What is expected >> In the lines below, look for "center". Copy each line where it appears.

Excerpted records >>
—————

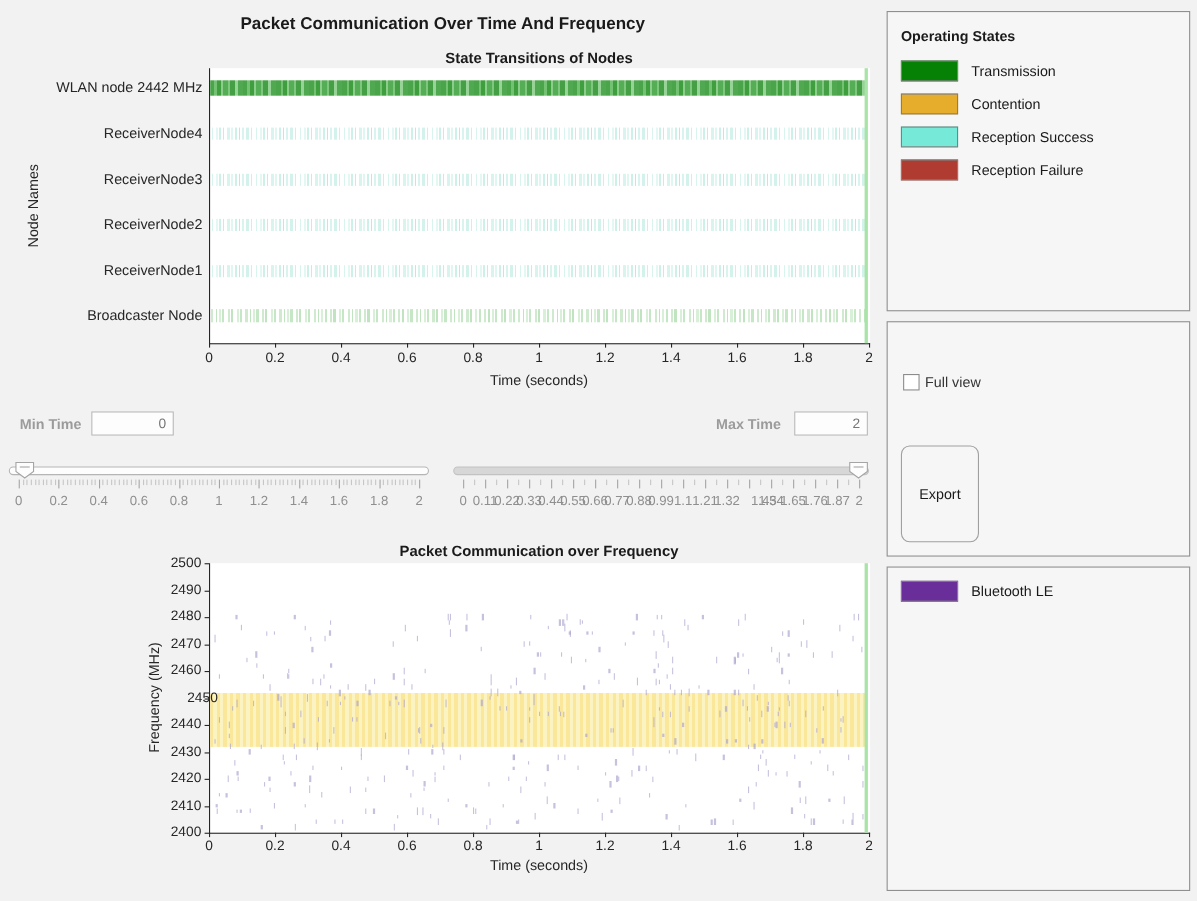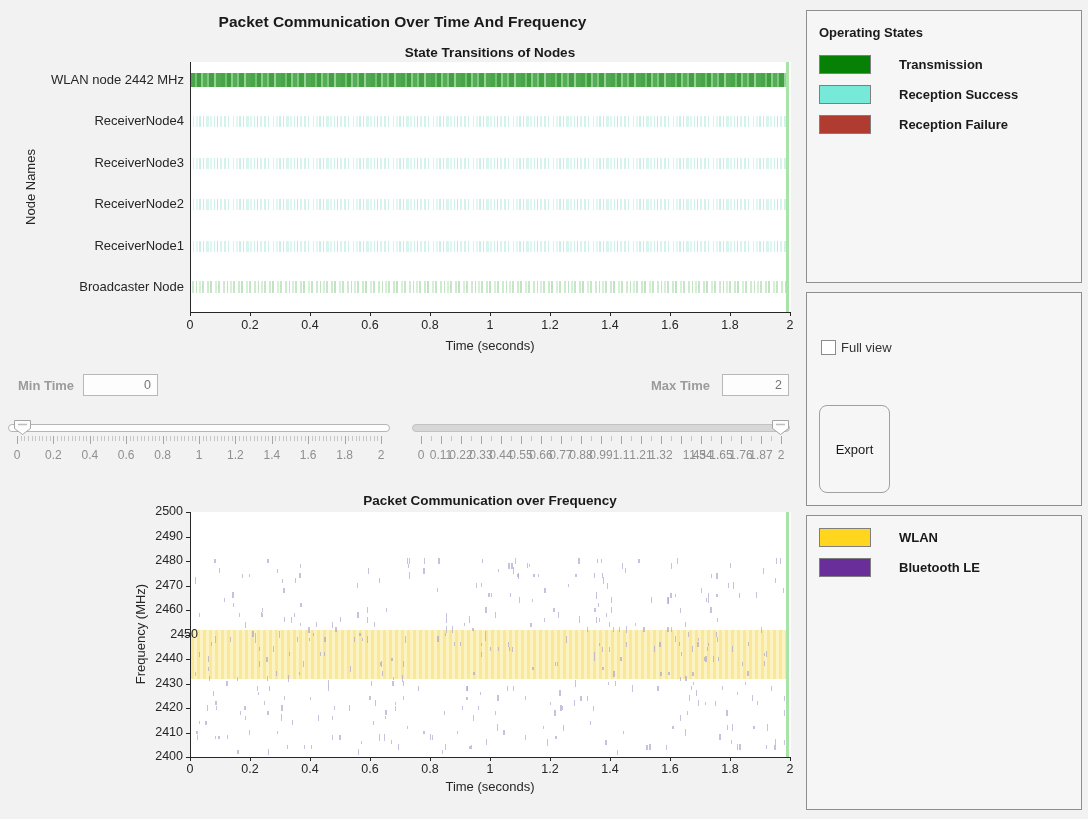--- a/index.html
+++ b/index.html
@@ -28,21 +28,21 @@
   .track{position:absolute;left:0;right:0;top:4px;height:8px;border-radius:4px;box-sizing:border-box;}
   .track-empty{background:#fdfdfd;border:1px solid #b5b5b5;}
   .track-full{background:#d7d7d7;border:1px solid #c2c2c2;}
   .handle{position:absolute;top:-1px;}
   .stick{position:absolute;width:1px;top:0;}
   .slbl{position:absolute;width:50px;text-align:center;font-size:12px;color:#8f8f8f;white-space:nowrap;}
   .panel{position:absolute;background:#f6f6f6;border:1px solid #8f8f8f;box-sizing:border-box;}
   .panel-title{position:absolute;left:12px;top:14px;font-size:13px;font-weight:bold;color:#1a1a1a;}
   .lg-row{display:flex;align-items:center;height:30px;padding-left:12px;}
   .lg-sw{width:52px;height:19px;border:1px solid #7f7f7f;box-sizing:border-box;flex:0 0 auto;}
-  .lg-lb{margin-left:28px;font-size:13px;color:#1a1a1a;white-space:nowrap;font-weight:bold;}
+  .lg-lb{margin-left:12px;font-size:13px;color:#1a1a1a;white-space:nowrap;}
   .cbx{appearance:none;-webkit-appearance:none;width:15px;height:15px;border:1px solid #8c8c8c;background:#ffffff;margin:0;}
   .cb-label{font-size:13px;color:#333;margin-left:5px;}
   .export-btn{position:absolute;left:12px;top:112px;width:71px;height:88px;border:1px solid #a0a0a0;border-radius:8px;
               background:#f6f6f6;font-family:"Liberation Sans",sans-serif;font-size:13px;color:#1a1a1a;cursor:pointer;}
   .ble-dash{position:absolute;background:rgba(167,162,205,0.65);}
 </style>
 </head>
 <body>
 
 <div class="app">
@@ -643,44 +643,44 @@
   <div class="abs x-label" style="left:190px;top:779px;">Time (seconds)</div>
 
   <div class="panel" style="left:806px;top:10px;width:276px;height:273px;">
     <div class="panel-title">Operating States</div>
     <div id="state-legend-list" style="position:absolute;left:0;top:38px;right:0;">
         <div class="lg-row">
           <div class="lg-sw" style="background: rgb(6, 129, 6);"></div>
           <div class="lg-lb">Transmission</div>
         </div>
         <div class="lg-row">
+          <div class="lg-sw" style="background: rgb(230, 172, 44);"></div>
+          <div class="lg-lb">Contention</div>
+        </div>
+        <div class="lg-row">
           <div class="lg-sw" style="background: rgb(118, 233, 216);"></div>
           <div class="lg-lb">Reception Success</div>
         </div>
         <div class="lg-row">
           <div class="lg-sw" style="background: rgb(176, 59, 48);"></div>
           <div class="lg-lb">Reception Failure</div>
         </div>
       </div>
   </div>
 
   <div class="panel" style="left:806px;top:292px;width:276px;height:214px;">
     <div style="position:absolute;left:14px;top:47px;display:flex;align-items:center;">
       <input type="checkbox" class="cbx" style="">
       <span class="cb-label">Full view</span>
     </div>
     <button class="export-btn">Export</button>
   </div>
 
   <div class="panel" style="left:806px;top:515px;width:276px;height:295px;">
     <div id="freq-legend-list" style="position:absolute;left:0;top:6px;right:0;">
-        <div class="lg-row">
-          <div class="lg-sw" style="background: rgb(255, 213, 30);"></div>
-          <div class="lg-lb">WLAN</div>
-        </div>
         <div class="lg-row">
           <div class="lg-sw" style="background: rgb(106, 46, 155);"></div>
           <div class="lg-lb">Bluetooth LE</div>
         </div>
       </div>
   </div>
 
 <div class="abs cat-label" style="left: 0px; top: 72px;">WLAN node 2442 MHz</div>
     <div class="abs cat-label" style="left: 0px; top: 113px;">ReceiverNode4</div>
     <div class="abs cat-label" style="left: 0px; top: 155px;">ReceiverNode3</div>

—————

Answer for the task >>
   .slbl{position:absolute;width:50px;text-align:center;font-size:12px;color:#8f8f8f;white-space:nowrap;}
   .lg-row{display:flex;align-items:center;height:30px;padding-left:12px;}
     <div style="position:absolute;left:14px;top:47px;display:flex;align-items:center;">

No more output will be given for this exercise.